Les CHSLD aux RIDM : Garder espoir

Québec, 2019 et 2020
Note: ★★★ 1/2

Lorsqu’ils ont entamé, en 2019, le tournage de leurs documentaires CHSLD, mon amour et CHSLD, Danic Champoux et François Delisle n’avaient aucune idée que leurs sujets seraient sur toutes les lèvres à cause de la pandémie. Aujourd’hui, on perçoit leurs films comme des œuvres poétiques qui redonnent espoir alors que le traitement réservé aux personnes âgées dans les résidences du Québec a été fortement critiqué cette année.

En effet, deux documentaires québécois qui sont actuellement présentés aux Rencontres internationales du documentaire de Montréal ont été filmés en CHSLD. Ils sont tous les deux offerts en ligne dans la section « repenser l’intimité » du 26 novembre au 2 décembre.

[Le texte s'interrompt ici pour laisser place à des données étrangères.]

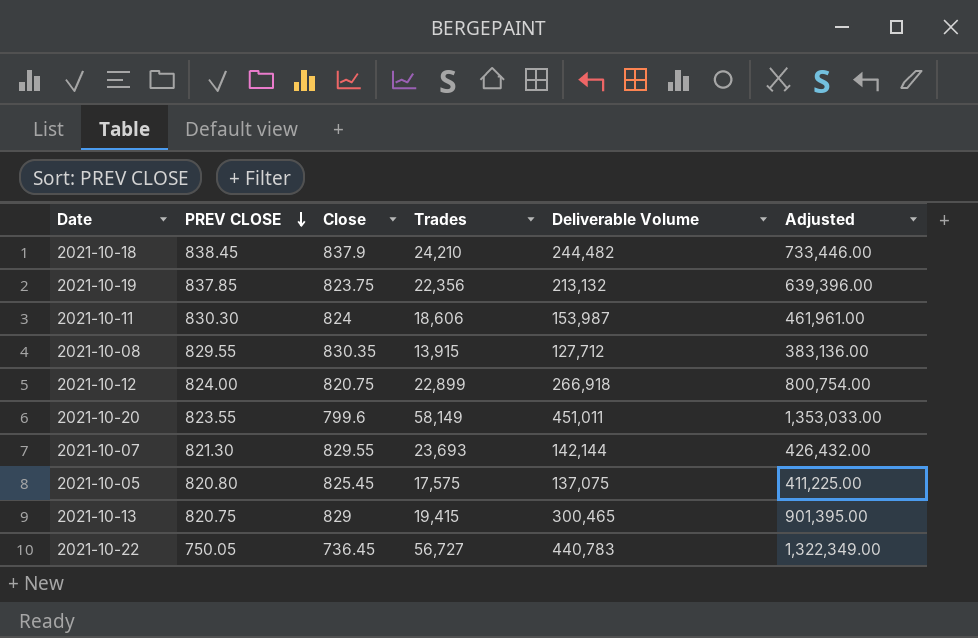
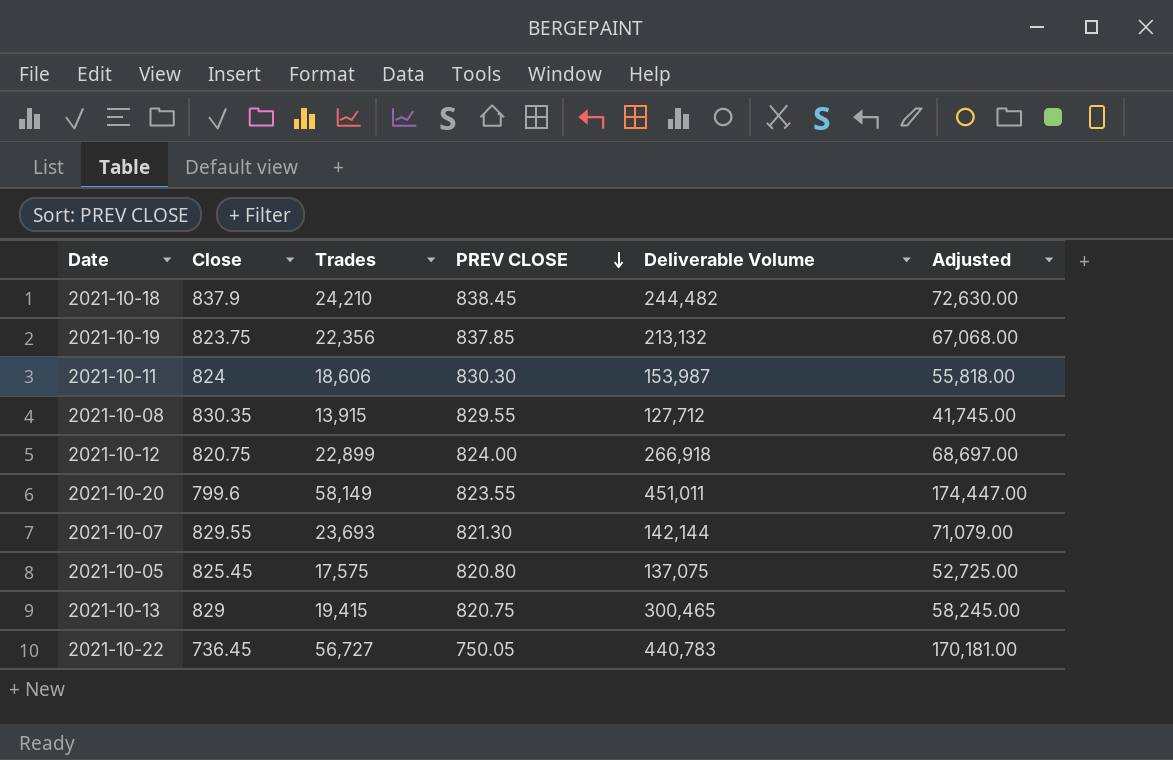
column PREV CLOSE | position: 2 -> 4
column Adjusted | formula: [Deliverable Volume] * 3 -> [Trades] * 3

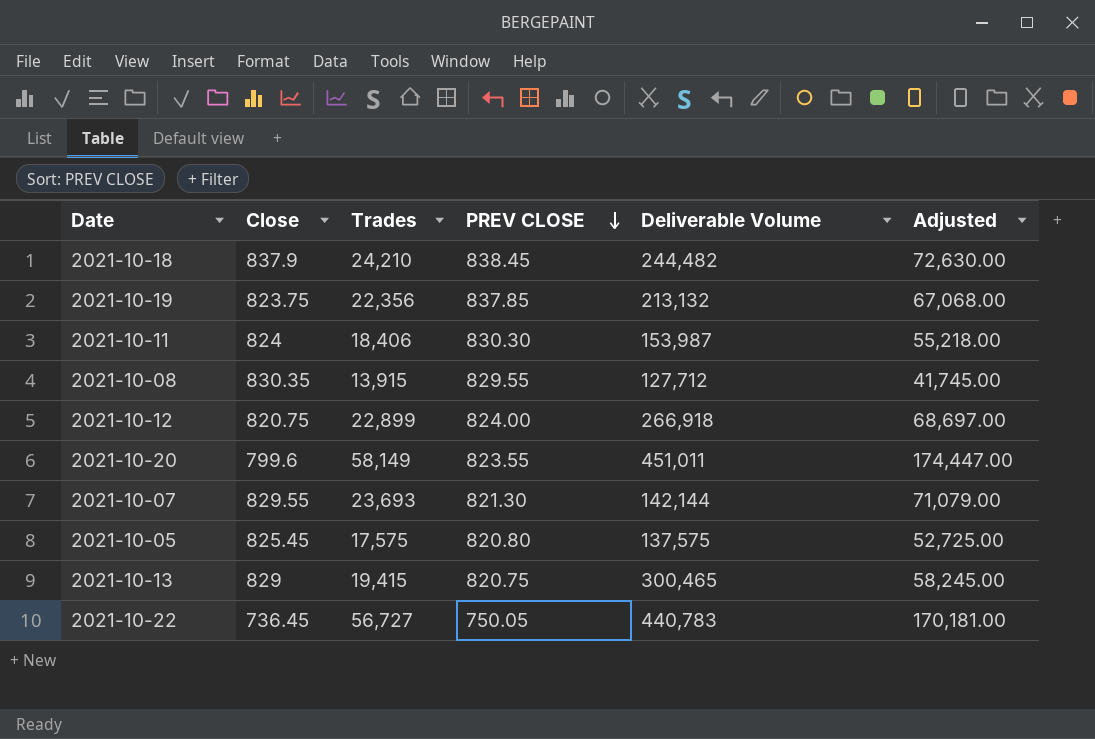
2021-10-11 | Trades: 18,606 -> 18,406
2021-10-11 | Adjusted: 55,818.00 -> 55,218.00
2021-10-05 | Deliverable Volume: 137,075 -> 137,575

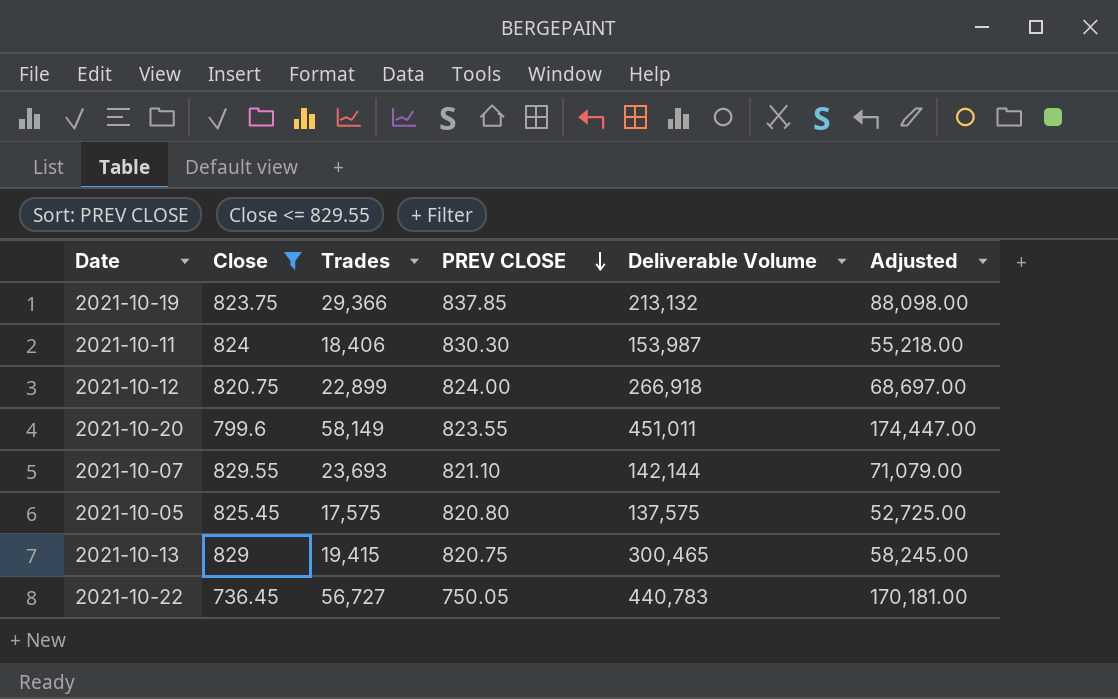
filter: none -> Close <= 829.55
2021-10-19 | Trades: 22,356 -> 29,366
2021-10-19 | Adjusted: 67,068.00 -> 88,098.00
2021-10-07 | PREV CLOSE: 821.30 -> 821.10

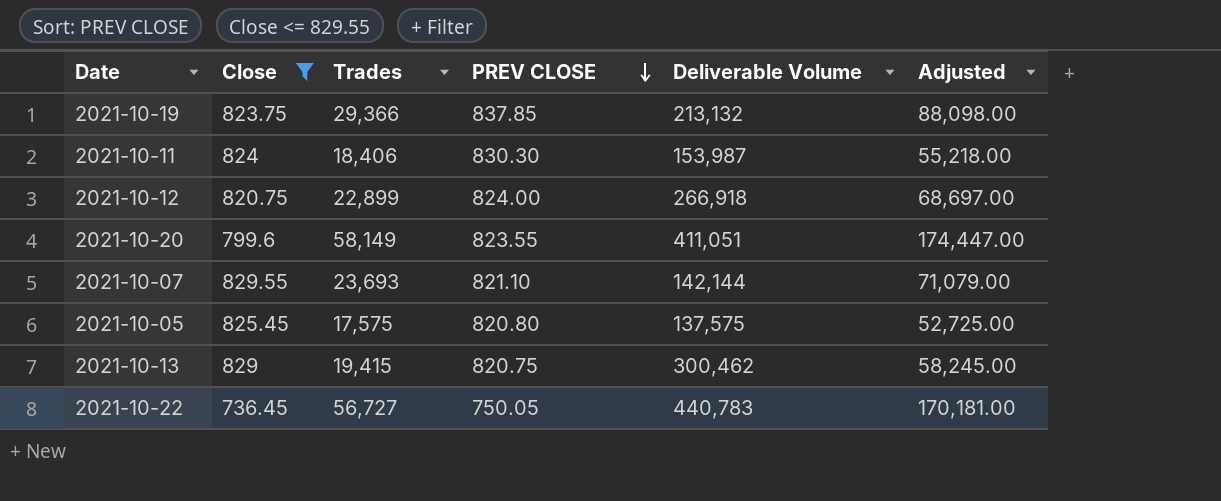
2021-10-20 | Deliverable Volume: 451,011 -> 411,051
2021-10-13 | Deliverable Volume: 300,465 -> 300,462

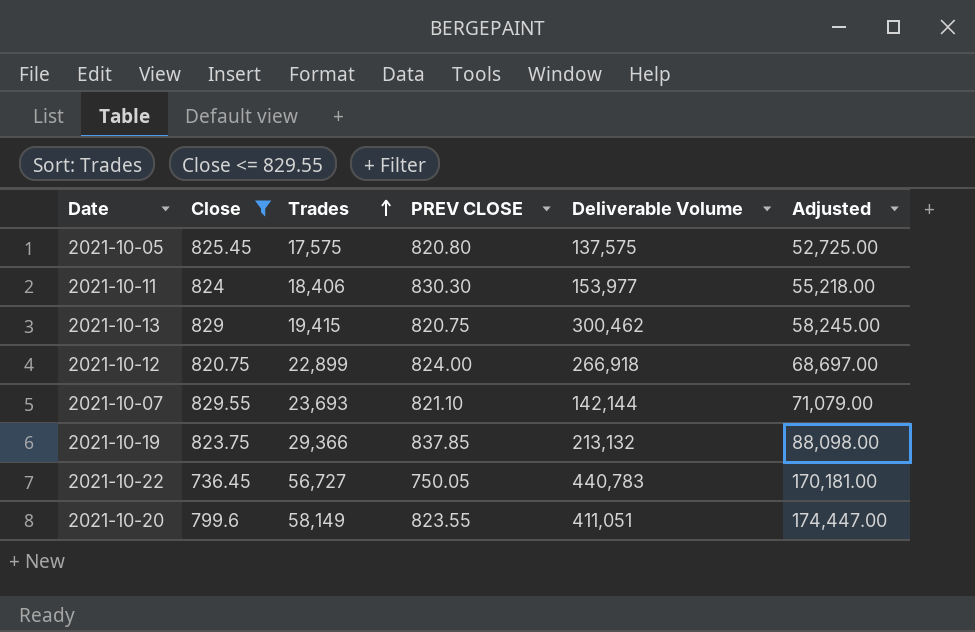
row order: PREV CLOSE descending -> Trades ascending
2021-10-11 | Deliverable Volume: 153,987 -> 153,977

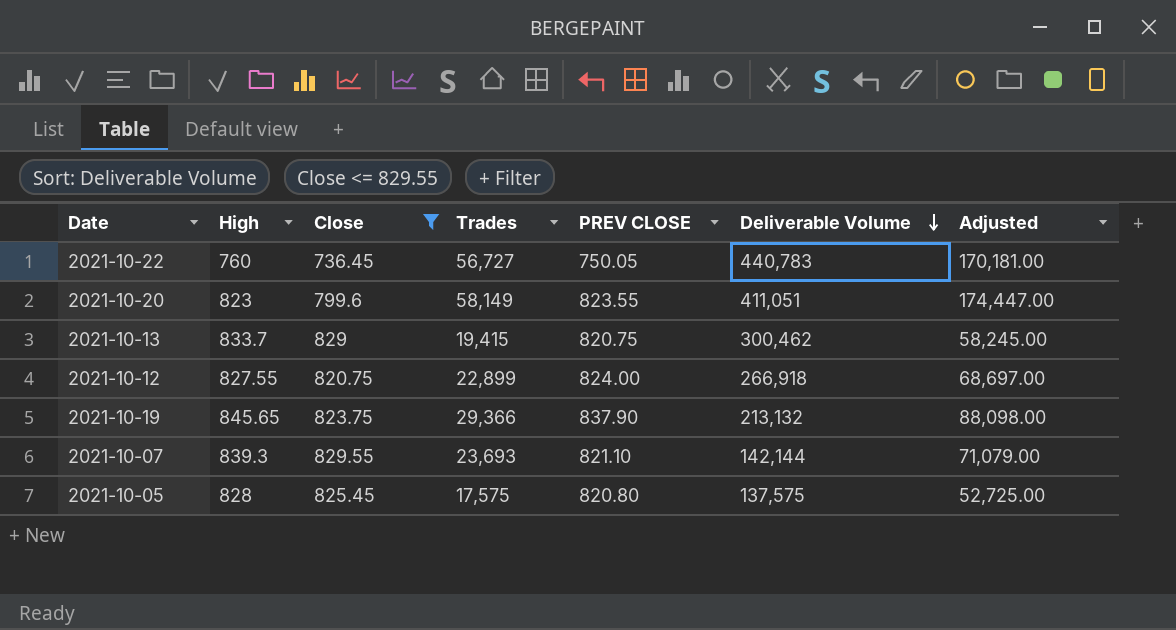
row order: Trades ascending -> Deliverable Volume descending
column High | position: none -> 2
row 2021-10-11: 824 | 18,406 | 830.30 | 153,977 | 55,218.00 -> none
2021-10-19 | PREV CLOSE: 837.85 -> 837.90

Le long-métrage CHSLD, Mon amour de Danic Champoux dresse un portrait sensible et poétique des résidents du CHSLD Émilie-Gamelin dans le quartier Centre-Sud de Montréal. CHSLD, un court-métrage de François Delisle, se situe lui aussi au centre Émilie-Gamelin, mais agit plutôt en touchant hommage à sa mère qui passe ses derniers jours au CHSLD. Il est surtout constitué de photos et d’enregistrements audio de conversations avec sa mère et une préposée.

Bien que les deux récits soient très touchants, ils deviennent aussi évocateurs de douloureux souvenirs lorsqu’on les regarde aujourd’hui, à la lumière des événements des derniers mois. Le générique de fin du film de Delisle prend d’ailleurs une tournure presque politique alors qu’il commente directement la situation des CHSLD en temps de pandémie. Si son film a été tourné en 2019, il ne se gêne pas de le recontextualiser en 2020, déplorant notamment que 80% des victimes de la Covid-19 au Québec proviennent de centres pour personnes âgées, et que la plupart de nos aînés ont été condamnés à vieillir, voire à mourir seuls, cette année.

On se rappelle que les CHSLD ont été au cœur de nombreux enjeux socio-politiques cruciaux dans les derniers mois. Il a notamment été question, au gouvernement et dans les médias, de réfléchir aux salaires et aux conditions de travail des préposés, de régulariser ou non le statut d’immigration de certains de ces travailleurs, d’appeler la population à venir leur prêter main forte, de se demander jusqu’à quel point on devait priver les aînés mourants de voir leurs familles, etc.

Dans la foulée de ces débats publics, des cris du cœur de travailleurs du milieu de la santé, surtout publiés sur les réseaux sociaux, ont fortement résonné dans l’imaginaire des Québécois. Alors que la réputation des CHSLD avait déjà été entachée au fil du temps, disons que 2020 leur aura scellé une image de mouroirs à l’abandon. On a été forcé de constater à quel point nos aînés ont été délaissés par les politiques publiques et la société en général.

C’est pourquoi les films de Champoux et Delisle nous aident à garder espoir. Ces deux œuvres sont magnifiques à leur manière. CHSLD, Mon amour nous présente des personnages qui, malgré ce qu’on pourrait penser, demeurent beaux, sensibles, et attachants. On y rencontre à la fois des résidents, mais aussi des préposés dévoués. Même chose dans CHSLD de Delisle. Le personnel est irréprochable. Il n’est pas question d’entendre parler de manque de moyens financiers ou de situation de crise. Dans les deux films, les préposés sont en parfait contrôle.

Les deux œuvres en appellent à un profond respect envers la vocation de ces gens et envers l’importance des résidences pour personnes âgées. Au fur et à mesure que la société québécoise repensera les politiques publiques qui encadrent le fonctionnement de telles institutions, il faudra maintenant penser à l’humanité de la démarche des cinéastes et aux visages qu’ils nous auront présentés.

Plus encore, les deux films font preuve d’une maîtrise technique impressionnante de la part des deux réalisateurs. La composition des images de Champoux est très efficace en ce qu’elle cerne toute la puissance du regard de ses sujets et crée des associations poétiques uniques. Puis, les photographies de Delisle témoignent de tout l’amour qu’il porte pour sa mère et de la sincérité de sa démarche.

Ainsi, CHSLD, Mon amour et CHSLD allient poésie et urgence politique, intime et collectif. Ils rappellent le pouvoir du cinéma d’inspirer des changements sociaux concrets, et celui du documentaire de créer des rencontres touchantes et nécessaires.

Bande annonce originale de CHSLD:

Durée du film: 20m

Bande annonce originale de CHSLD, Mon amour:

Durée du film: 1h16

 

Ces films ont été vus dans le cadre des RIDM 2020.